Consul-General of the United States to Canada
- In office 1855 – July 11, 1857
- President: Franklin Pierce; James Buchanan; ;

Personal details
- Born: May 1813 Eastport, Maine, U.S. or Campobello Island, New Brunswick, Canada
- Died: February 17, 1871 (aged 57) Boston, Massachusetts, U.S.
- Occupation: Diplomat; lobbyist;

= Israel D. Andrews =

American diplomat and lobbyist (1813-1871)

Israel De Wolfe Andrews (May 1813 – February 17, 1871) was an American diplomat and political lobbyist. Originally a trader on the American frontier, he became a consul for the United States in New Brunswick and the Province of Canada, before serving as consul-general of the United States to the British North American Provinces from 1855 until his termination in 1857. He lobbied for trade between the United States and the British colonies to the north, and was instrumental in the ratification of the Canadian–American Reciprocity Treaty.

==Biography==
Israel De Wolfe Andrews was born in May 1813; it is debatable if he was born in Eastport, Maine, or on Campobello Island, New Brunswick, but he was raised in the former town. His parents were Elizabeth DeWolf and Israel Andrews, the latter of whose own father had emigrated from Danvers, Massachusetts, to Nova Scotia. Reginald C. Stuart remarked that despite a lack of information on his schooling, it is known that Andrews was "a clear, persuasive writer at ease with statistical data, and he moved easily in the journalistic, commercial, and political circles of his time".

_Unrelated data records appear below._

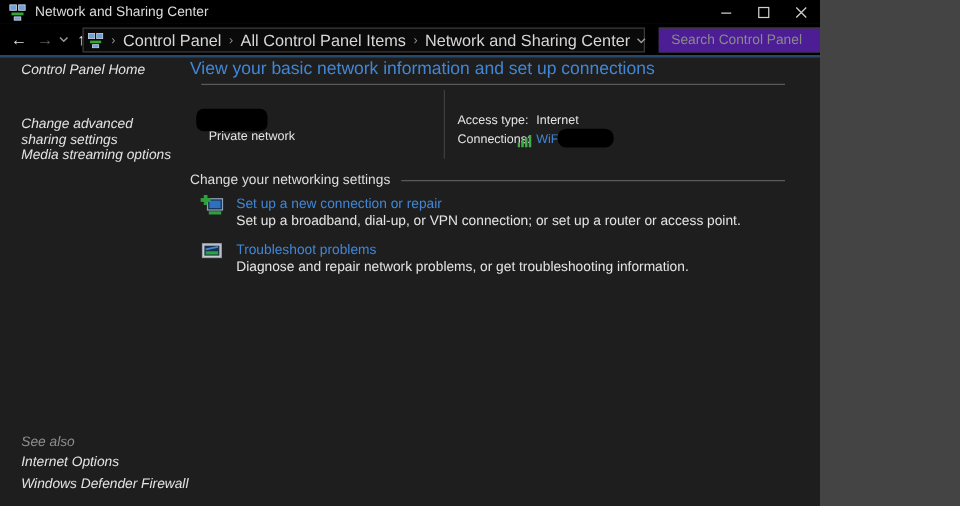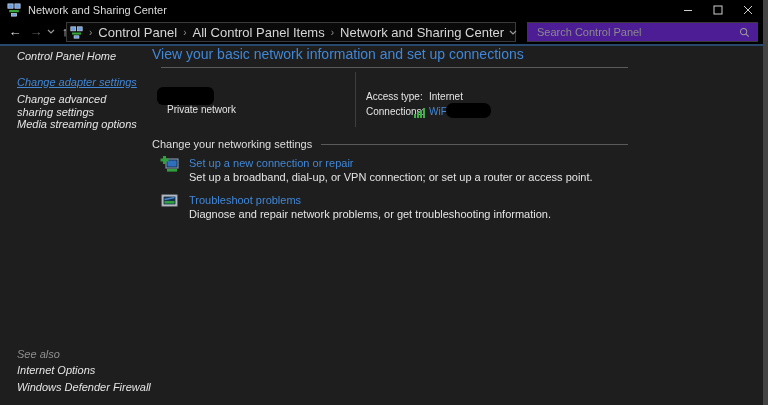--- a/index.html
+++ b/index.html
@@ -1,18 +1,18 @@
 <!DOCTYPE html>
 <html style="--accent-link: #4187d6; --accent-line: #28486b; --redaction: #000000; --signal-green: #3fae49;"><head>
 <meta charset="utf-8">
 <style>
   html,body { margin:0; padding:0; background:#444; }
   * { box-sizing:border-box; }
   .win {
-    position:relative; width:763px; height:405px; overflow:hidden;
+    position:relative; width:656px; height:405px; overflow:hidden;
     background:#1e1e1e; font-family:"Liberation Sans", sans-serif;padding-left:20px;
     -webkit-font-smoothing:antialiased;
   }
   
   .titlebar { position:absolute; left:0; top:0; right:0; height:19px; background:#000; display:flex; align-items:center; }
   .tb-icon { width:14px; height:14px; margin:0 7px 0 7px; flex:0 0 auto; }
   .tb-title { font-size:11px; color:#dcdcdc; white-space:nowrap; }
   .win-controls { position:absolute; right:0; top:0; height:19px; display:flex; }
   .wc-btn { width:30px; height:19px; display:flex; align-items:center; justify-content:center; cursor:default; }
   
@@ -149,21 +149,20 @@
       <svg class="search-icon" width="11" height="11" viewBox="0 0 12 12">
         <circle cx="5" cy="5" r="3.4" fill="none" stroke="#9a9a9a" stroke-width="1.1"></circle>
         <line x1="7.6" y1="7.6" x2="10.6" y2="10.6" stroke="#9a9a9a" stroke-width="1.2"></line>
       </svg>
     </div>
   </div>
 
   <div class="accent-line"></div>
 
   <div class="side-item s-home">Control Panel Home</div>
-  <div class="side-item s-adapter">Change adapter settings</div>
   <div class="side-item s-advanced">Change advanced sharing settings</div>
   <div class="side-item s-media">Media streaming options</div>
   <div class="side-item s-seealso">See also</div>
   <div class="side-item s-inet">Internet Options</div>
   <div class="side-item s-fw">Windows Defender Firewall</div>
 
   <div class="heading">View your basic network information and set up connections</div>
 
   <div class="sect sect1">
     <span class="rule"></span>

Andrews worked as a trader on the American frontier, with most of his goods "consist[ing] more or less of smuggling", and he was inspired to go into American-British North American trade by such experiences with foreign trade. In March 1843, he was appointed the United States consul in Saint John, New Brunswick. As consul, he lobbied for the promotion of trade between the United States and British North America in the hopes that the territory would become a part of the United States, often lobbying the country's Secretaries of State to reduce trade barriers such as tariffs and to promote reciprocal trade. In 1849, he received the position of consul to New Brunswick and the Province of Canada, which saw him work in Halifax, Saint John, and Montreal. He was also hired as an agent to obtain commercial intelligence involving the country's trade with British North America, and his reports accumulated within the Department of State and the Treasury. Stuart reported that within a few years, he received recognition from several United States officials "as an expert on virtually all aspects of British North America".

Andrews's work included the Canadian–American Reciprocity Treaty, which was instrumental to the growth of free trade with the United States. He had been lobbying the federal government for the demands behind the treaty as early as 1848, and he was present at the 1853 negotiations to delineate the treaty between Secretary of State William L. Marcy and British minister to the United States Sir John Crampton, 2nd Baronet. He subsequently lobbied magazine and newspaper contributors, Northeastern businesspeople, and eventually U.S. senators to garner support for the treaty's ratification. Stuart remarked that Andrews was "the first American to develop, articulate, and promote a coherent U.S. policy toward Canada", and that he was instrumental in the Anglo-Saxon Union and commercial expansionism movements; Hecht said that based on his work on the treaty, Andrews "was a continentalist who believed that geography had created two great outlets, the Mississippi and the St Lawrence, for the heartland of North America". James Buchanan offered Andrews to work as an attaché after he became minister to the United Kingdom, though the latter declined.

In 1855, Andrews was appointed consul-general of the United States to the British North American Provinces. However, he was accused of planning to embezzle campaign finances intended for John C. Frémont's 1856 presidential bid, dealing a blow to his bid to support Nathaniel P. Banks's campaign for speaker of the United States House of Representatives. Andrews, who had a history of lavish spending inside and outside of lobbying for the Reciprocity Treaty, was frequently arrested and held on bail for unpaid debts amidst declining health. A Boston Board of Trade committee petitioned the president in 1856 to have Congress pay off the $132,000 he was known to owe, and the Senate petitioned the Secretary of State in 1858 to reimburse the debts; that ultimately did not happen. James Buchanan, by then U.S. president, fired Andrews, who had rarely even visited the Provinces, for dereliction of duty, and Andrews's tenure as consul-general ended on July 11, 1857.

After his termination, Andrews remained in political lobbying, particularly specializing in the interests of the Reciprocity Treaty. Despite his territorial ambitions, he once assured the pro-slavery Southern senators that the Reciprocity Treaty would not result in the provinces becoming U.S. territory, let alone for free states.

Following a history of alcoholism, Andrews died on February 17, 1871, in the Boston City Hospital. Some of Andrews's correspondence is preserved in the papers of Buchanan, Lord Elgin, and Marchy.